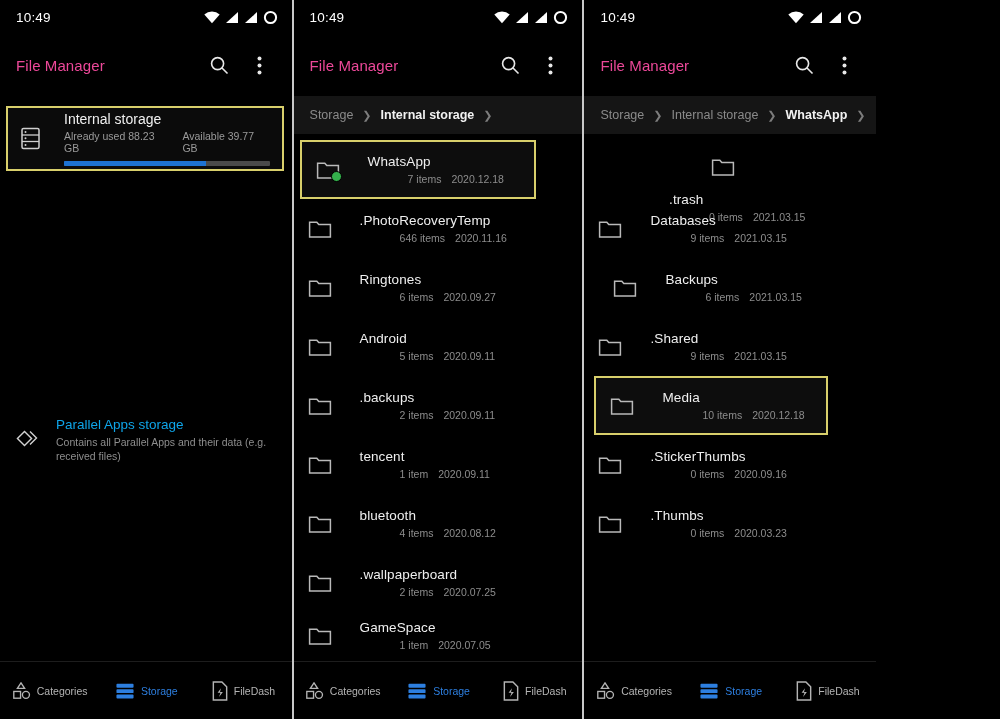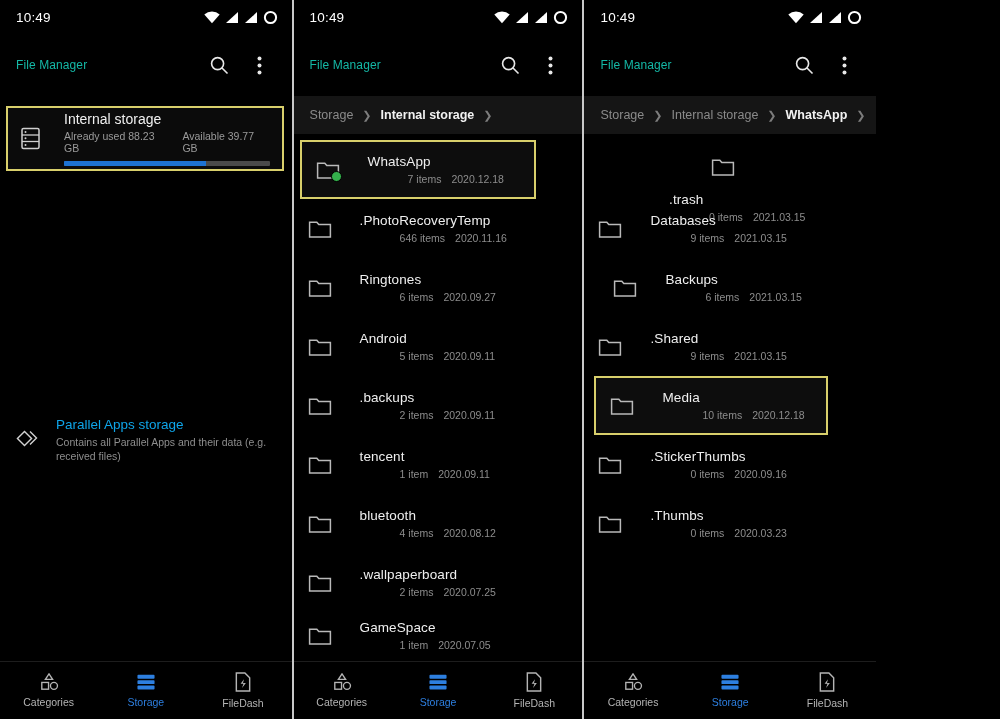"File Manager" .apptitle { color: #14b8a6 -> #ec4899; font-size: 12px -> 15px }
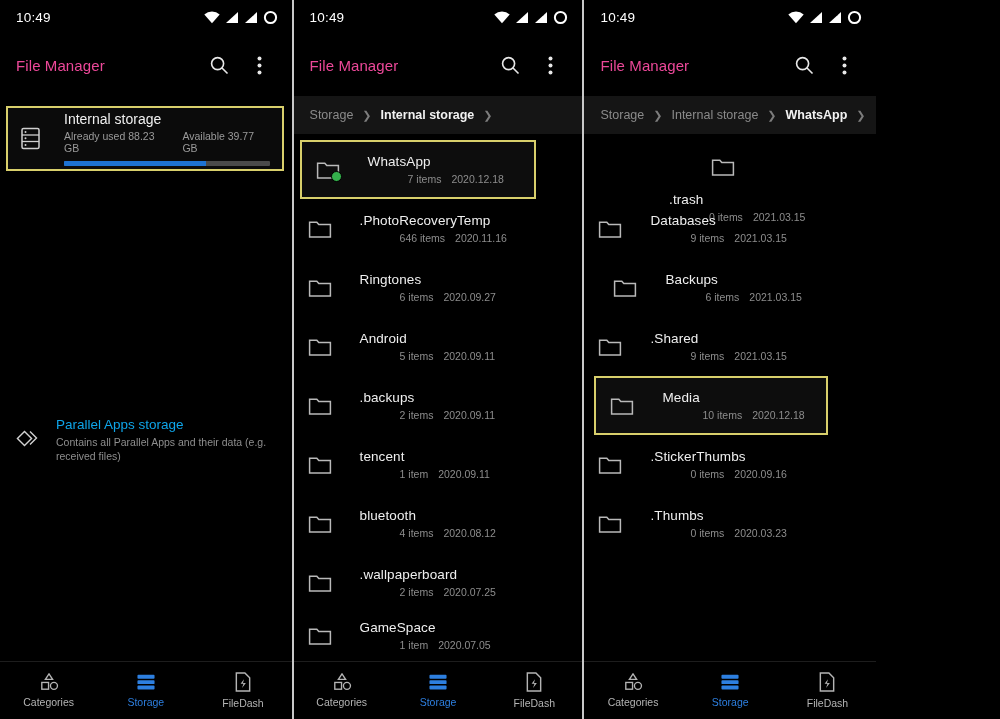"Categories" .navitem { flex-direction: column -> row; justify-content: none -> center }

---

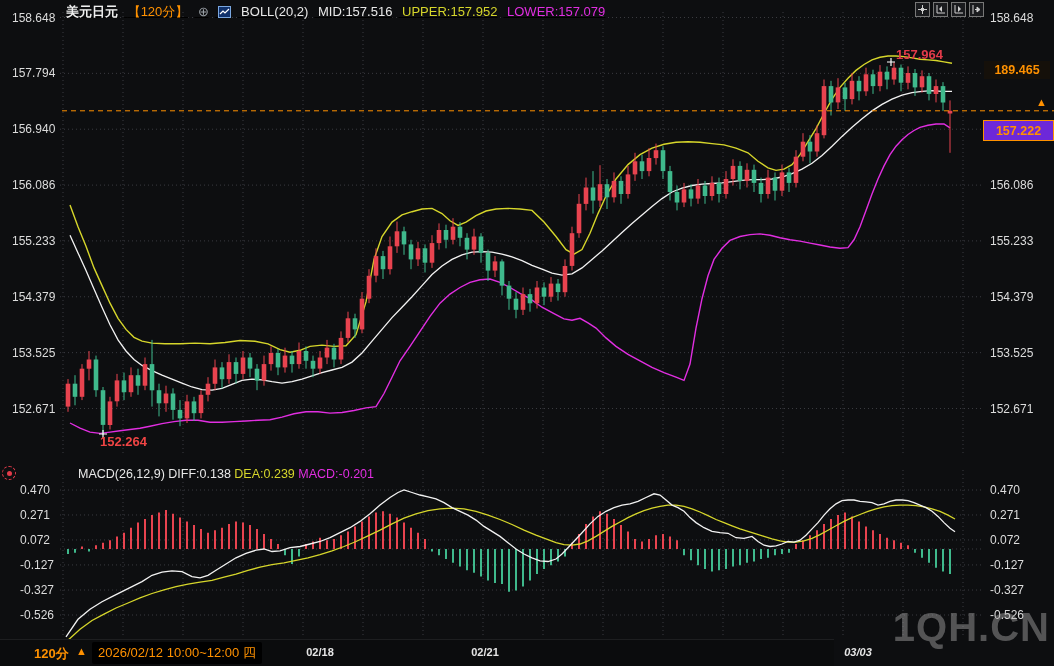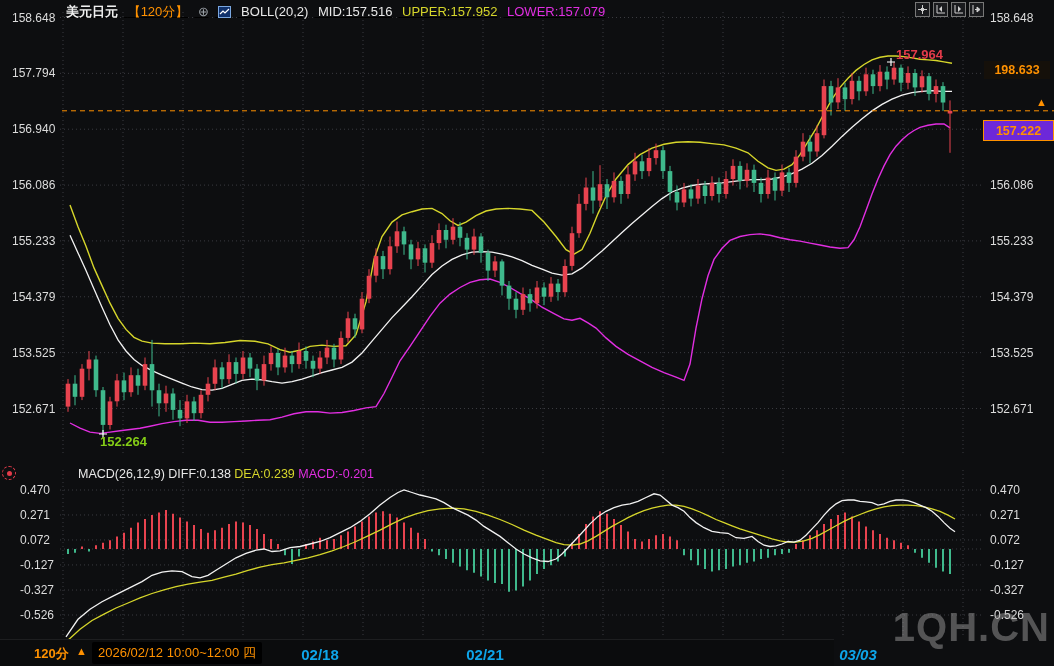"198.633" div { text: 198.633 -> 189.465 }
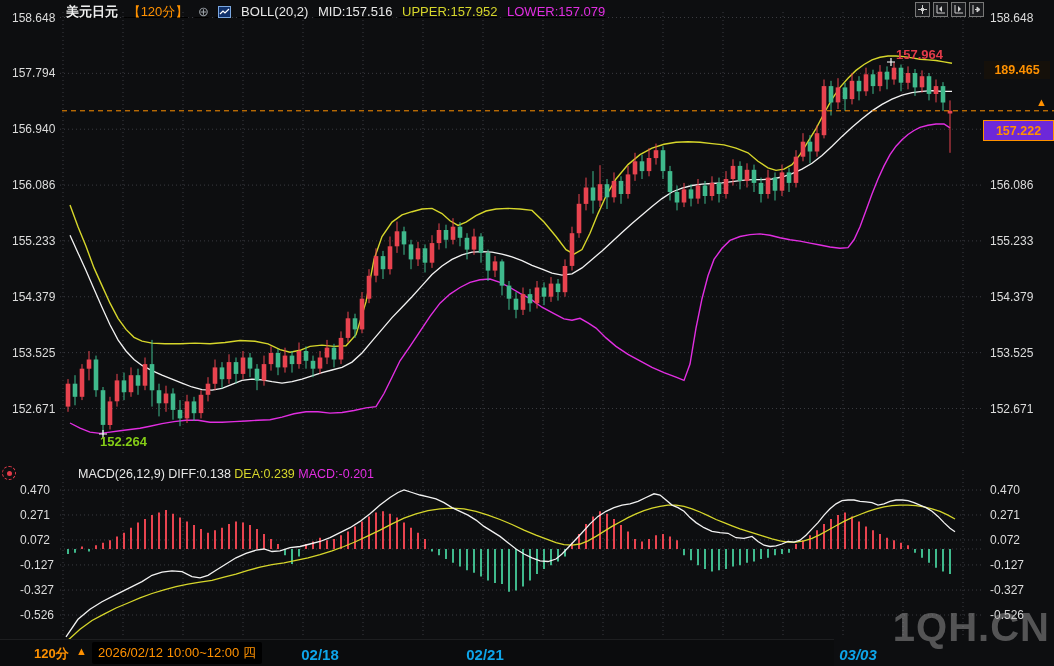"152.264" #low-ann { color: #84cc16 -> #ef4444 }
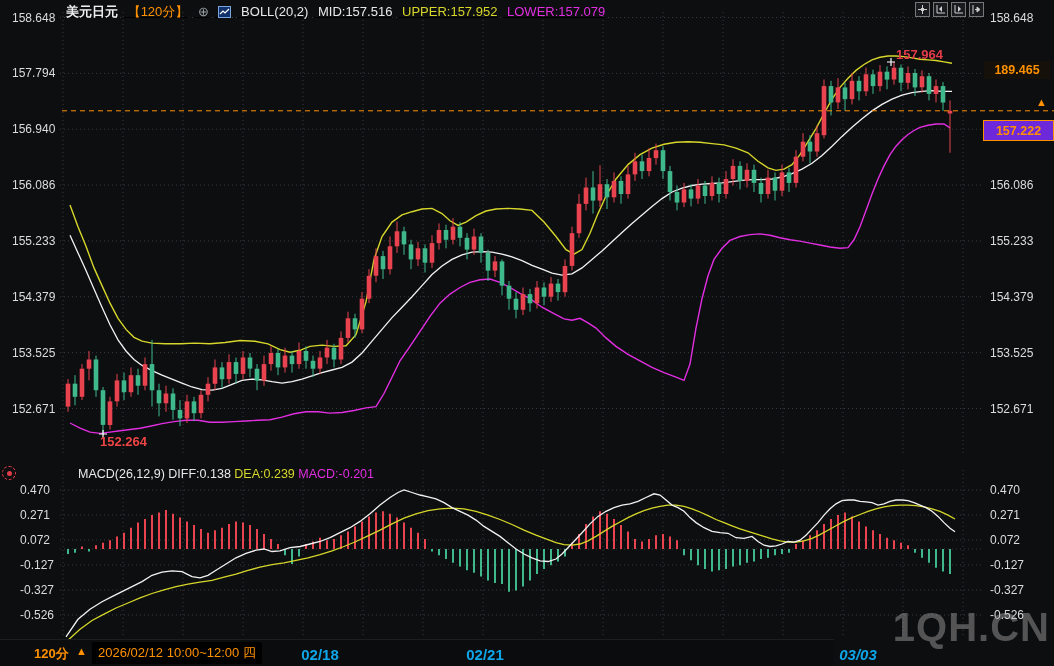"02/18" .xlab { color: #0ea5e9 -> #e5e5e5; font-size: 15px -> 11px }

Task to complete: In the records above, find the line with "color: #84cc16 ->" and the line with "color: #0ea5e9 ->". Write out exactly those lines and every one between, with no pictures and no other lines.

Result for this task:
"152.264" #low-ann { color: #84cc16 -> #ef4444 }
"02/18" .xlab { color: #0ea5e9 -> #e5e5e5; font-size: 15px -> 11px }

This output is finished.